> [Exercise description] Only the text of the records, copied exactly, is wanted; no pictures.

User interface change data:
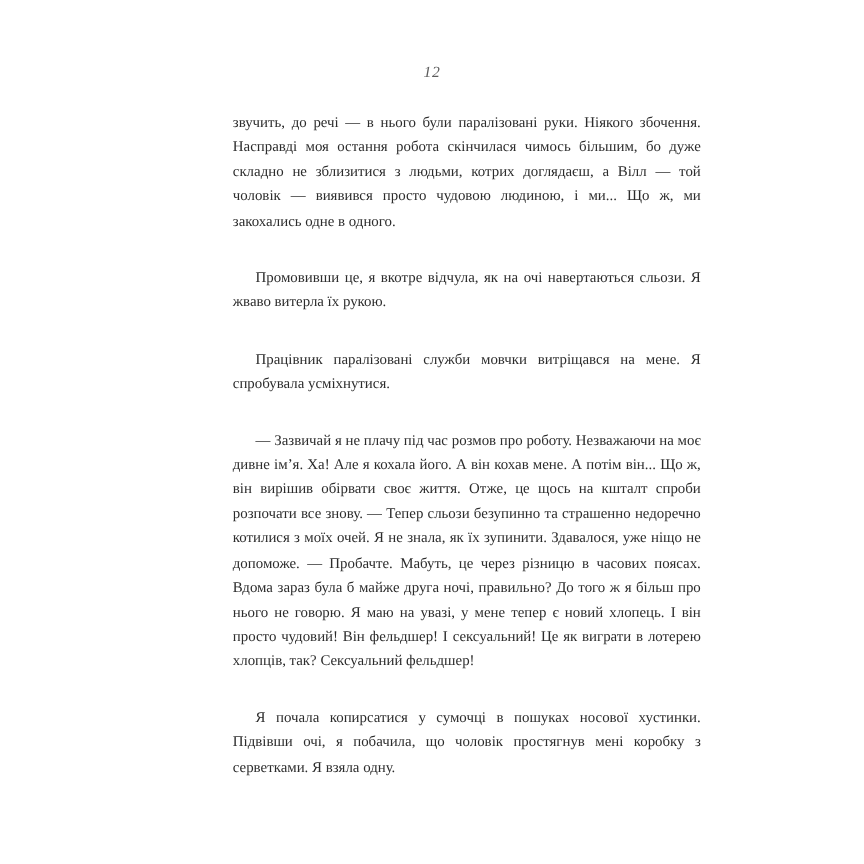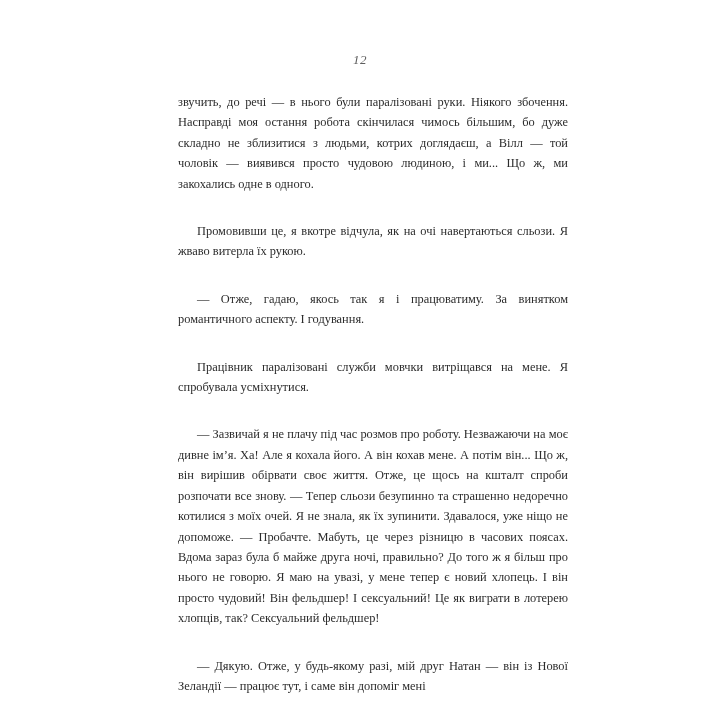--- a/index.html
+++ b/index.html
@@ -35,7 +35,7 @@
   .text-block {
     position: absolute;
     top: 92px;
-    left: 178px;
+    left: 194px;
     width: 390px;
   }
   .text-block p {

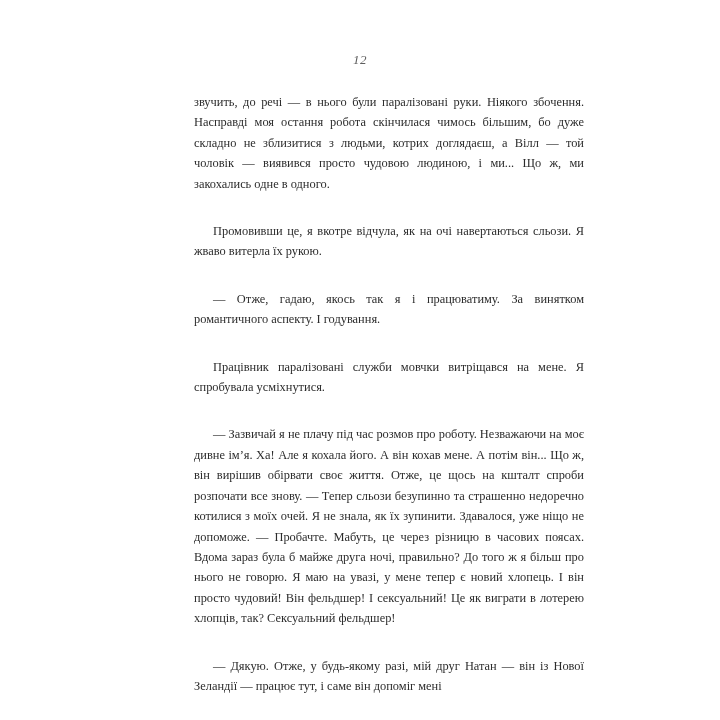--- a/index.html
+++ b/index.html
@@ -65,7 +65,6 @@
   <div class="text-block">
     <p class="cont">звучить, до речі — в нього були паралізовані руки. Ніяко­го збочення. Насправді моя остання робота скінчилася чи­мось більшим, бо дуже складно не зблизитися з людьми, котрих доглядаєш, а Вілл — той чоловік — виявився просто чудовою людиною, і ми... Що ж, ми закохались од­не в одного.</p>
     <p class="indent">Промовивши це, я вкотре відчула, як на очі навертають­ся сльози. Я жваво витерла їх рукою.</p>
-    <p class="indent">— Отже, гадаю, якось так я і працюватиму. За винятком романтичного аспекту. І годування.</p>
     <p class="indent">Працівник паралізовані служби мовчки витріщався на мене. Я спробувала усміхнутися.</p>
     <p class="indent">— Зазвичай я не плачу під час розмов про роботу. Незва­жаючи на моє дивне ім’я. Ха! Але я кохала його. А він кохав мене. А потім він... Що ж, він вирішив обірвати своє життя. Отже, це щось на кшталт спроби розпочати все знову. — Тепер сльози безупинно та страшенно недоречно котилися з моїх очей. Я не знала, як їх зупинити. Здавалося, уже ні­що не допоможе. — Пробачте. Мабуть, це через різницю в часових поясах. Вдома зараз була б майже друга ночі, пра­вильно? До того ж я більш про нього не говорю. Я маю на увазі, у мене тепер є новий хлопець. І він просто чудовий! Він фельдшер! І сексуальний! Це як виграти в лотерею хлопців, так? Сексуальний фельдшер!</p>
     <p class="indent">— Дякую. Отже, у будь-якому разі, мій друг Натан — він із Нової Зеландії — працює тут, і саме він допоміг мені</p>

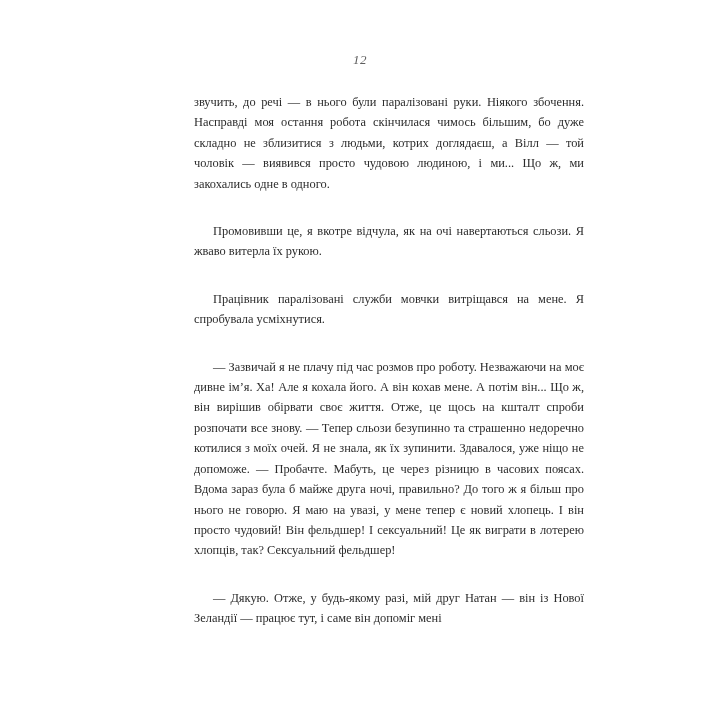--- a/index.html
+++ b/index.html
@@ -67,6 +67,7 @@
     <p class="indent">Промовивши це, я вкотре відчула, як на очі навертають­ся сльози. Я жваво витерла їх рукою.</p>
     <p class="indent">Працівник паралізовані служби мовчки витріщався на мене. Я спробувала усміхнутися.</p>
     <p class="indent">— Зазвичай я не плачу під час розмов про роботу. Незва­жаючи на моє дивне ім’я. Ха! Але я кохала його. А він кохав мене. А потім він... Що ж, він вирішив обірвати своє життя. Отже, це щось на кшталт спроби розпочати все знову. — Тепер сльози безупинно та страшенно недоречно котилися з моїх очей. Я не знала, як їх зупинити. Здавалося, уже ні­що не допоможе. — Пробачте. Мабуть, це через різницю в часових поясах. Вдома зараз була б майже друга ночі, пра­вильно? До того ж я більш про нього не говорю. Я маю на увазі, у мене тепер є новий хлопець. І він просто чудовий! Він фельдшер! І сексуальний! Це як виграти в лотерею хлопців, так? Сексуальний фельдшер!</p>
+    <p class="indent">Я почала копирсатися у сумочці в пошуках носової хустин­ки. Підвівши очі, я побачила, що чоловік простягнув мені коробку з серветками. Я взяла одну.</p>
     <p class="indent">— Дякую. Отже, у будь-якому разі, мій друг Натан — він із Нової Зеландії — працює тут, і саме він допоміг мені</p>
   </div>
 

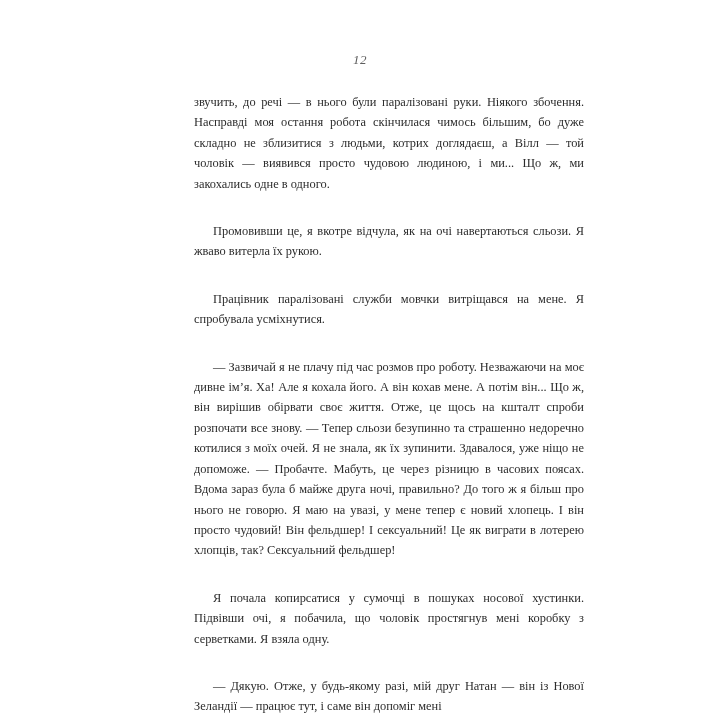--- a/index.html
+++ b/index.html
@@ -68,7 +68,6 @@
     <p class="indent">Працівник паралізовані служби мовчки витріщався на мене. Я спробувала усміхнутися.</p>
     <p class="indent">— Зазвичай я не плачу під час розмов про роботу. Незва­жаючи на моє дивне ім’я. Ха! Але я кохала його. А він кохав мене. А потім він... Що ж, він вирішив обірвати своє життя. Отже, це щось на кшталт спроби розпочати все знову. — Тепер сльози безупинно та страшенно недоречно котилися з моїх очей. Я не знала, як їх зупинити. Здавалося, уже ні­що не допоможе. — Пробачте. Мабуть, це через різницю в часових поясах. Вдома зараз була б майже друга ночі, пра­вильно? До того ж я більш про нього не говорю. Я маю на увазі, у мене тепер є новий хлопець. І він просто чудовий! Він фельдшер! І сексуальний! Це як виграти в лотерею хлопців, так? Сексуальний фельдшер!</p>
     <p class="indent">Я почала копирсатися у сумочці в пошуках носової хустин­ки. Підвівши очі, я побачила, що чоловік простягнув мені коробку з серветками. Я взяла одну.</p>
-    <p class="indent">— Дякую. Отже, у будь-якому разі, мій друг Натан — він із Нової Зеландії — працює тут, і саме він допоміг мені</p>
   </div>
 
 </div>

> [Solution below]
--- a/index.html
+++ b/index.html
@@ -35,7 +35,7 @@
   .text-block {
     position: absolute;
     top: 92px;
-    left: 178px;
+    left: 194px;
     width: 390px;
   }
   .text-block p {

--- a/index.html
+++ b/index.html
@@ -65,7 +65,6 @@
   <div class="text-block">
     <p class="cont">звучить, до речі — в нього були паралізовані руки. Ніяко­го збочення. Насправді моя остання робота скінчилася чи­мось більшим, бо дуже складно не зблизитися з людьми, котрих доглядаєш, а Вілл — той чоловік — виявився просто чудовою людиною, і ми... Що ж, ми закохались од­не в одного.</p>
     <p class="indent">Промовивши це, я вкотре відчула, як на очі навертають­ся сльози. Я жваво витерла їх рукою.</p>
-    <p class="indent">— Отже, гадаю, якось так я і працюватиму. За винятком романтичного аспекту. І годування.</p>
     <p class="indent">Працівник паралізовані служби мовчки витріщався на мене. Я спробувала усміхнутися.</p>
     <p class="indent">— Зазвичай я не плачу під час розмов про роботу. Незва­жаючи на моє дивне ім’я. Ха! Але я кохала його. А він кохав мене. А потім він... Що ж, він вирішив обірвати своє життя. Отже, це щось на кшталт спроби розпочати все знову. — Тепер сльози безупинно та страшенно недоречно котилися з моїх очей. Я не знала, як їх зупинити. Здавалося, уже ні­що не допоможе. — Пробачте. Мабуть, це через різницю в часових поясах. Вдома зараз була б майже друга ночі, пра­вильно? До того ж я більш про нього не говорю. Я маю на увазі, у мене тепер є новий хлопець. І він просто чудовий! Він фельдшер! І сексуальний! Це як виграти в лотерею хлопців, так? Сексуальний фельдшер!</p>
     <p class="indent">— Дякую. Отже, у будь-якому разі, мій друг Натан — він із Нової Зеландії — працює тут, і саме він допоміг мені</p>

--- a/index.html
+++ b/index.html
@@ -67,6 +67,7 @@
     <p class="indent">Промовивши це, я вкотре відчула, як на очі навертають­ся сльози. Я жваво витерла їх рукою.</p>
     <p class="indent">Працівник паралізовані служби мовчки витріщався на мене. Я спробувала усміхнутися.</p>
     <p class="indent">— Зазвичай я не плачу під час розмов про роботу. Незва­жаючи на моє дивне ім’я. Ха! Але я кохала його. А він кохав мене. А потім він... Що ж, він вирішив обірвати своє життя. Отже, це щось на кшталт спроби розпочати все знову. — Тепер сльози безупинно та страшенно недоречно котилися з моїх очей. Я не знала, як їх зупинити. Здавалося, уже ні­що не допоможе. — Пробачте. Мабуть, це через різницю в часових поясах. Вдома зараз була б майже друга ночі, пра­вильно? До того ж я більш про нього не говорю. Я маю на увазі, у мене тепер є новий хлопець. І він просто чудовий! Він фельдшер! І сексуальний! Це як виграти в лотерею хлопців, так? Сексуальний фельдшер!</p>
+    <p class="indent">Я почала копирсатися у сумочці в пошуках носової хустин­ки. Підвівши очі, я побачила, що чоловік простягнув мені коробку з серветками. Я взяла одну.</p>
     <p class="indent">— Дякую. Отже, у будь-якому разі, мій друг Натан — він із Нової Зеландії — працює тут, і саме він допоміг мені</p>
   </div>
 

--- a/index.html
+++ b/index.html
@@ -68,7 +68,6 @@
     <p class="indent">Працівник паралізовані служби мовчки витріщався на мене. Я спробувала усміхнутися.</p>
     <p class="indent">— Зазвичай я не плачу під час розмов про роботу. Незва­жаючи на моє дивне ім’я. Ха! Але я кохала його. А він кохав мене. А потім він... Що ж, він вирішив обірвати своє життя. Отже, це щось на кшталт спроби розпочати все знову. — Тепер сльози безупинно та страшенно недоречно котилися з моїх очей. Я не знала, як їх зупинити. Здавалося, уже ні­що не допоможе. — Пробачте. Мабуть, це через різницю в часових поясах. Вдома зараз була б майже друга ночі, пра­вильно? До того ж я більш про нього не говорю. Я маю на увазі, у мене тепер є новий хлопець. І він просто чудовий! Він фельдшер! І сексуальний! Це як виграти в лотерею хлопців, так? Сексуальний фельдшер!</p>
     <p class="indent">Я почала копирсатися у сумочці в пошуках носової хустин­ки. Підвівши очі, я побачила, що чоловік простягнув мені коробку з серветками. Я взяла одну.</p>
-    <p class="indent">— Дякую. Отже, у будь-якому разі, мій друг Натан — він із Нової Зеландії — працює тут, і саме він допоміг мені</p>
   </div>
 
 </div>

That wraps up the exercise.